YOUR GOAL: The entries are to be repeated exactly, with all pictures omitted.

[Start of section]

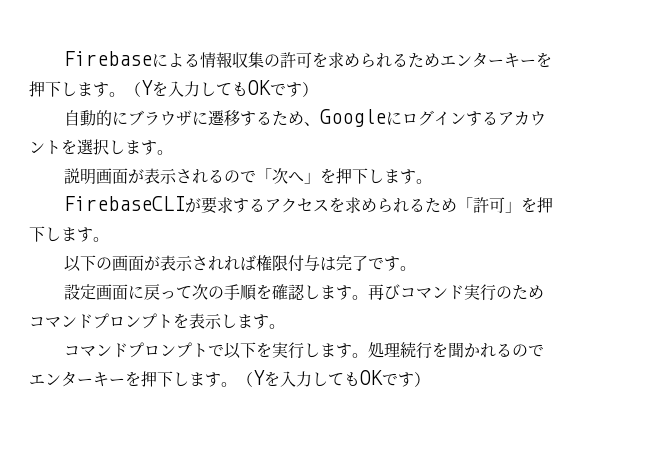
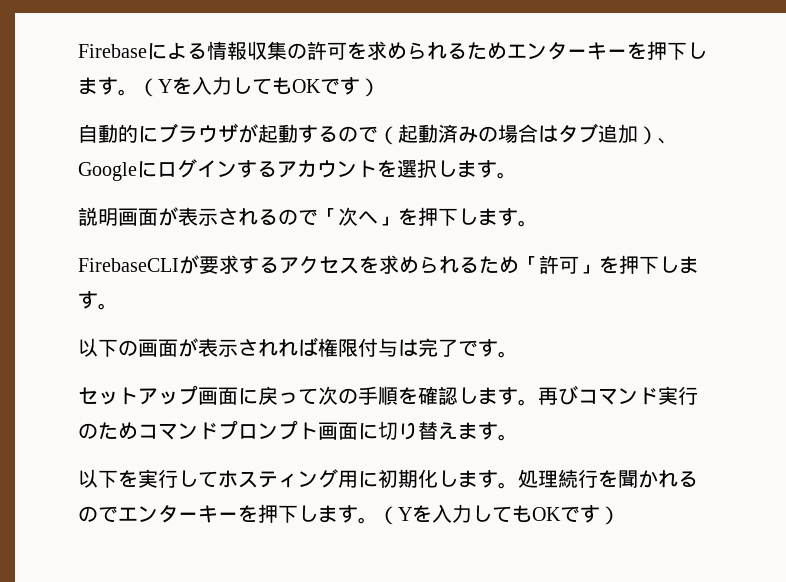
- 自動的にブラウザに遷移するため、Googleにログインするアカウントを選択します。
+ 自動的にブラウザが起動するので（起動済みの場合はタブ追加）、Googleにログインするアカウントを選択します。
- 設定画面に戻って次の手順を確認します。
+ セットアップ画面に戻って次の手順を確認します。
- 再びコマンド実行のためコマンドプロンプトを表示します。
- コマンドプロンプトで以下を実行します。
+ 再びコマンド実行のためコマンドプロンプト画面に切り替えます。
+ 以下を実行してホスティング用に初期化します。

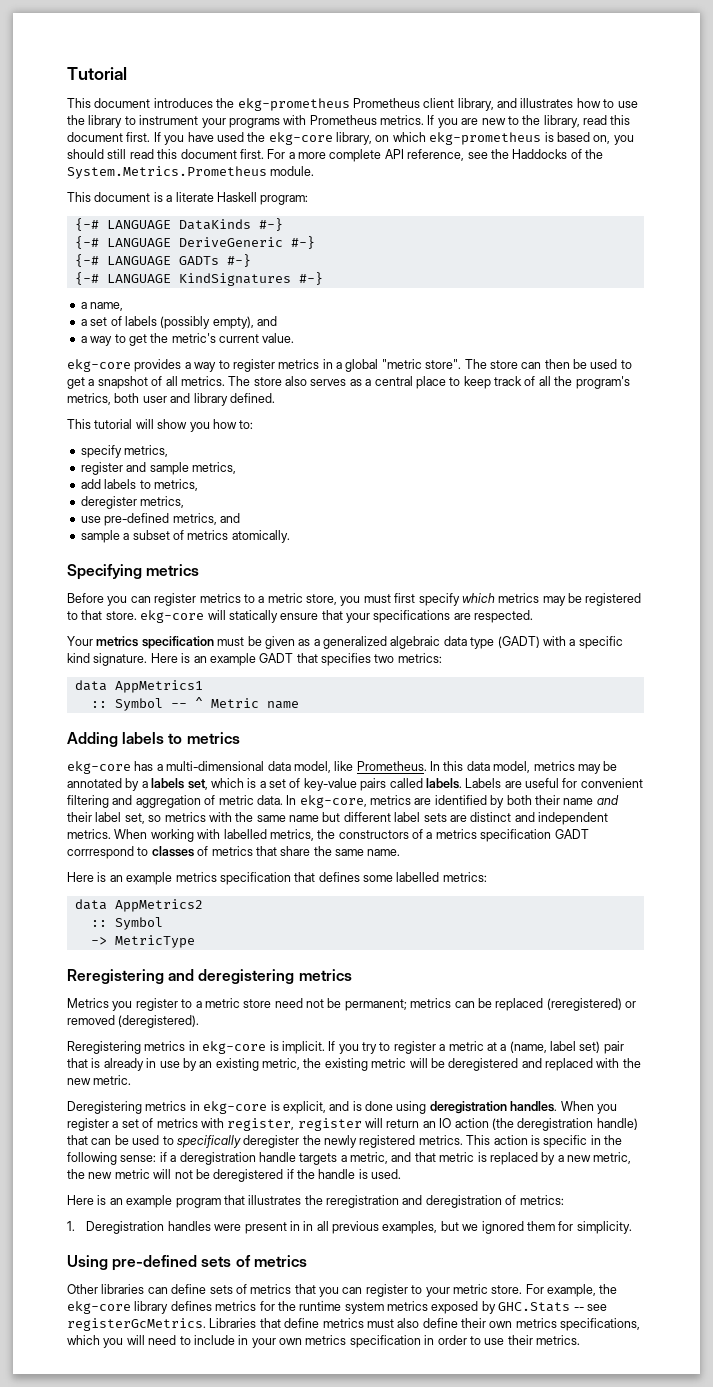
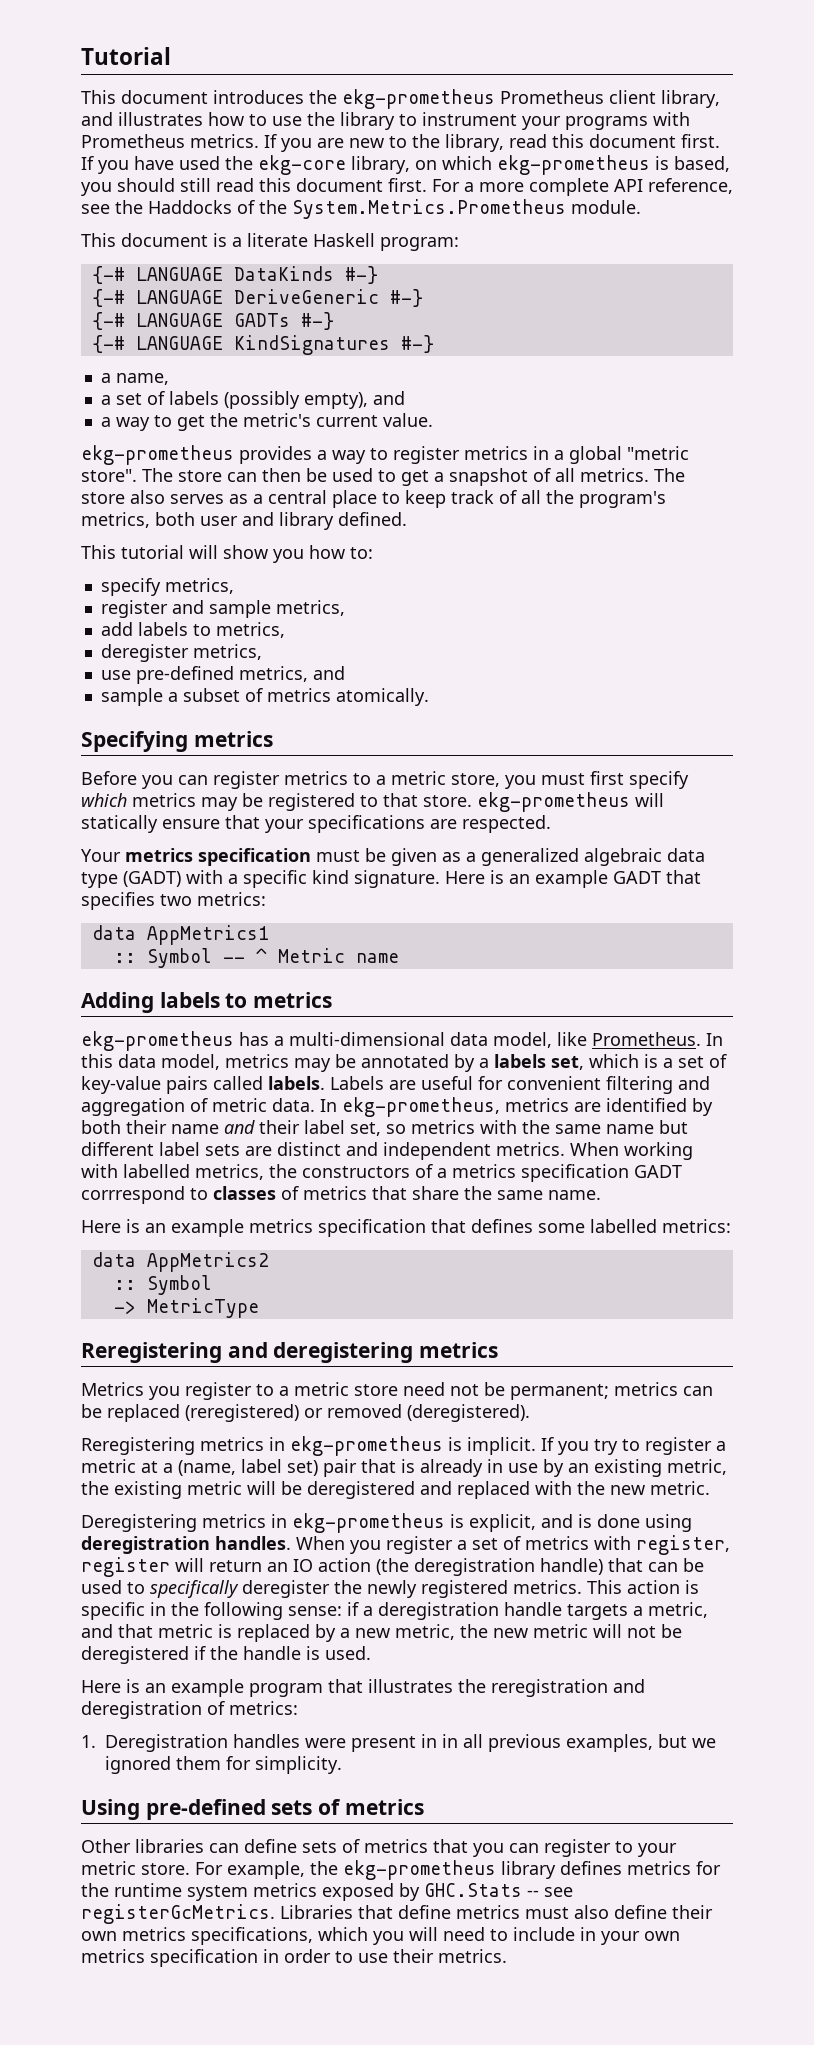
- If you have used the ekg-core library, on which ekg-prometheus is based on, you should still read this document first.
+ If you have used the ekg-core library, on which ekg-prometheus is based, you should still read this document first.
- ekg-core provides a way to register metrics in a global "metric store".
+ ekg-prometheus provides a way to register metrics in a global "metric store".
- Before you can register metrics to a metric store, you must first specify which metrics may be registered to that store. ekg-core will statically ensure that your specifications are respected.
+ Before you can register metrics to a metric store, you must first specify which metrics may be registered to that store. ekg-prometheus will statically ensure that your specifications are respected.
- ekg-core has a multi-dimensional data model, like Prometheus.
+ ekg-prometheus has a multi-dimensional data model, like Prometheus.
- In ekg-core, metrics are identified by both their name and their label set, so metrics with the same name but different label sets are distinct and independent metrics.
+ In ekg-prometheus, metrics are identified by both their name and their label set, so metrics with the same name but different label sets are distinct and independent metrics.
- Reregistering metrics in ekg-core is implicit.
+ Reregistering metrics in ekg-prometheus is implicit.
- Deregistering metrics in ekg-core is explicit, and is done using deregistration handles.
+ Deregistering metrics in ekg-prometheus is explicit, and is done using deregistration handles.
- For example, the ekg-core library defines metrics for the runtime system metrics exposed by GHC.Stats -- see registerGcMetrics.
+ For example, the ekg-prometheus library defines metrics for the runtime system metrics exposed by GHC.Stats -- see registerGcMetrics.

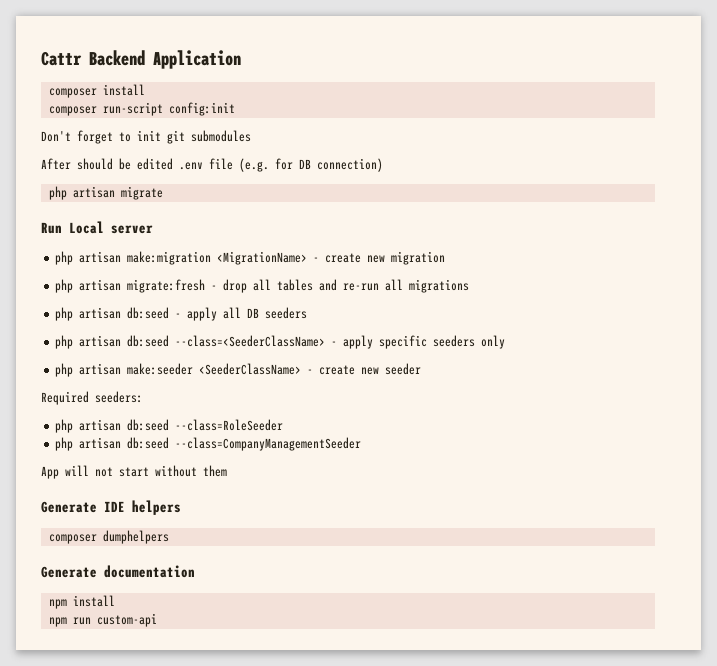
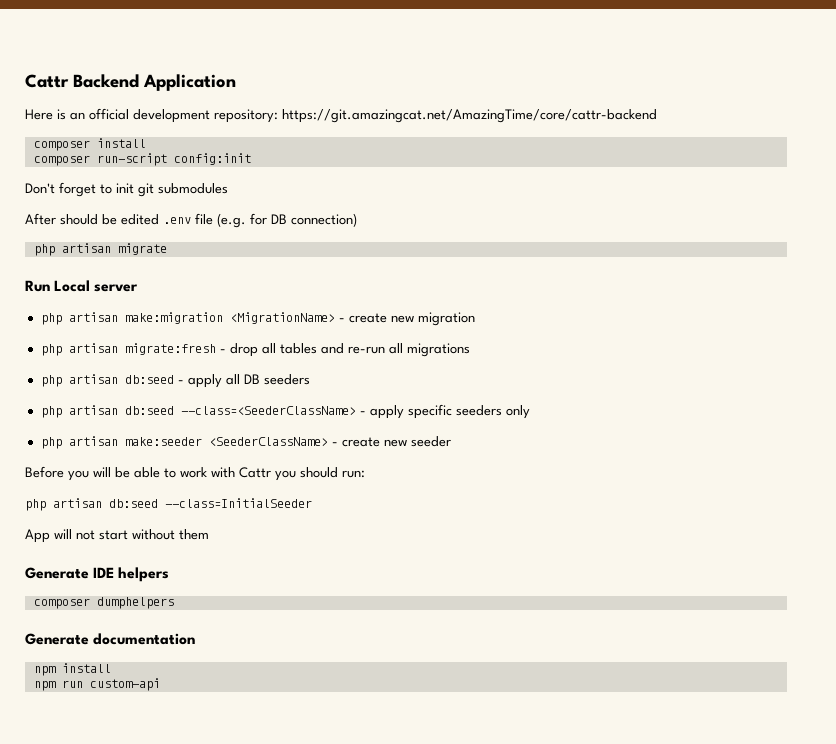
+ Here is an official development repository: https://git.amazingcat.net/AmazingTime/core/cattr-backend
- Required seeders:
- php artisan db:seed --class=RoleSeeder
- php artisan db:seed --class=CompanyManagementSeeder
+ Before you will be able to work with Cattr you should run:
+ php artisan db:seed --class=InitialSeeder

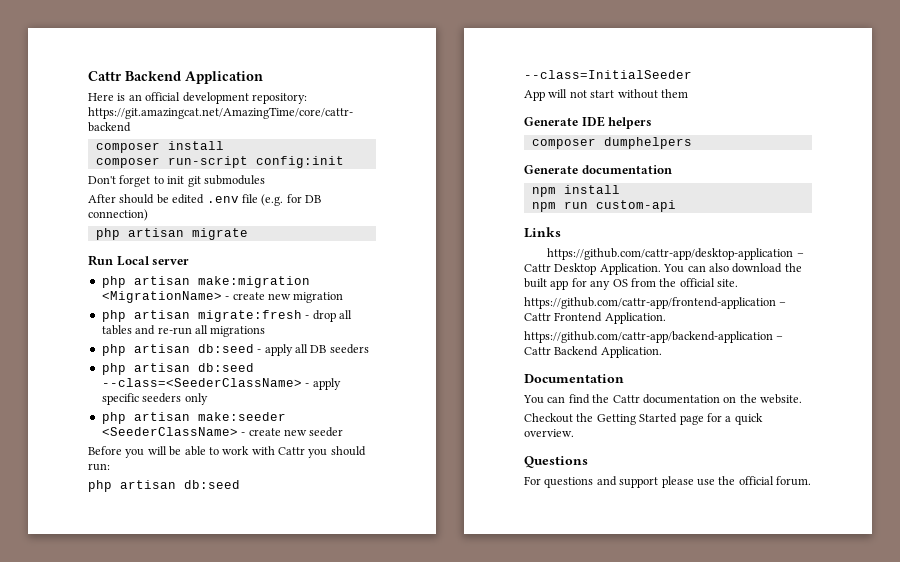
+ Links
+ https://github.com/cattr-app/desktop-application – Cattr Desktop Application. You can also download the built app for any OS from the official site.
+ https://github.com/cattr-app/frontend-application – Cattr Frontend Application.
+ https://github.com/cattr-app/backend-application – Cattr Backend Application.
+ Documentation
+ You can find the Cattr documentation on the website.
+ Checkout the Getting Started page for a quick overview.
+ Questions
+ For questions and support please use the official forum.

[End of section]

TASK ANSWER:
- 自動的にブラウザに遷移するため、Googleにログインするアカウントを選択します。
+ 自動的にブラウザが起動するので（起動済みの場合はタブ追加）、Googleにログインするアカウントを選択します。
- 設定画面に戻って次の手順を確認します。
+ セットアップ画面に戻って次の手順を確認します。
- 再びコマンド実行のためコマンドプロンプトを表示します。
- コマンドプロンプトで以下を実行します。
+ 再びコマンド実行のためコマンドプロンプト画面に切り替えます。
+ 以下を実行してホスティング用に初期化します。

- If you have used the ekg-core library, on which ekg-prometheus is based on, you should still read this document first.
+ If you have used the ekg-core library, on which ekg-prometheus is based, you should still read this document first.
- ekg-core provides a way to register metrics in a global "metric store".
+ ekg-prometheus provides a way to register metrics in a global "metric store".
- Before you can register metrics to a metric store, you must first specify which metrics may be registered to that store. ekg-core will statically ensure that your specifications are respected.
+ Before you can register metrics to a metric store, you must first specify which metrics may be registered to that store. ekg-prometheus will statically ensure that your specifications are respected.
- ekg-core has a multi-dimensional data model, like Prometheus.
+ ekg-prometheus has a multi-dimensional data model, like Prometheus.
- In ekg-core, metrics are identified by both their name and their label set, so metrics with the same name but different label sets are distinct and independent metrics.
+ In ekg-prometheus, metrics are identified by both their name and their label set, so metrics with the same name but different label sets are distinct and independent metrics.
- Reregistering metrics in ekg-core is implicit.
+ Reregistering metrics in ekg-prometheus is implicit.
- Deregistering metrics in ekg-core is explicit, and is done using deregistration handles.
+ Deregistering metrics in ekg-prometheus is explicit, and is done using deregistration handles.
- For example, the ekg-core library defines metrics for the runtime system metrics exposed by GHC.Stats -- see registerGcMetrics.
+ For example, the ekg-prometheus library defines metrics for the runtime system metrics exposed by GHC.Stats -- see registerGcMetrics.

+ Here is an official development repository: https://git.amazingcat.net/AmazingTime/core/cattr-backend
- Required seeders:
- php artisan db:seed --class=RoleSeeder
- php artisan db:seed --class=CompanyManagementSeeder
+ Before you will be able to work with Cattr you should run:
+ php artisan db:seed --class=InitialSeeder

+ Links
+ https://github.com/cattr-app/desktop-application – Cattr Desktop Application. You can also download the built app for any OS from the official site.
+ https://github.com/cattr-app/frontend-application – Cattr Frontend Application.
+ https://github.com/cattr-app/backend-application – Cattr Backend Application.
+ Documentation
+ You can find the Cattr documentation on the website.
+ Checkout the Getting Started page for a quick overview.
+ Questions
+ For questions and support please use the official forum.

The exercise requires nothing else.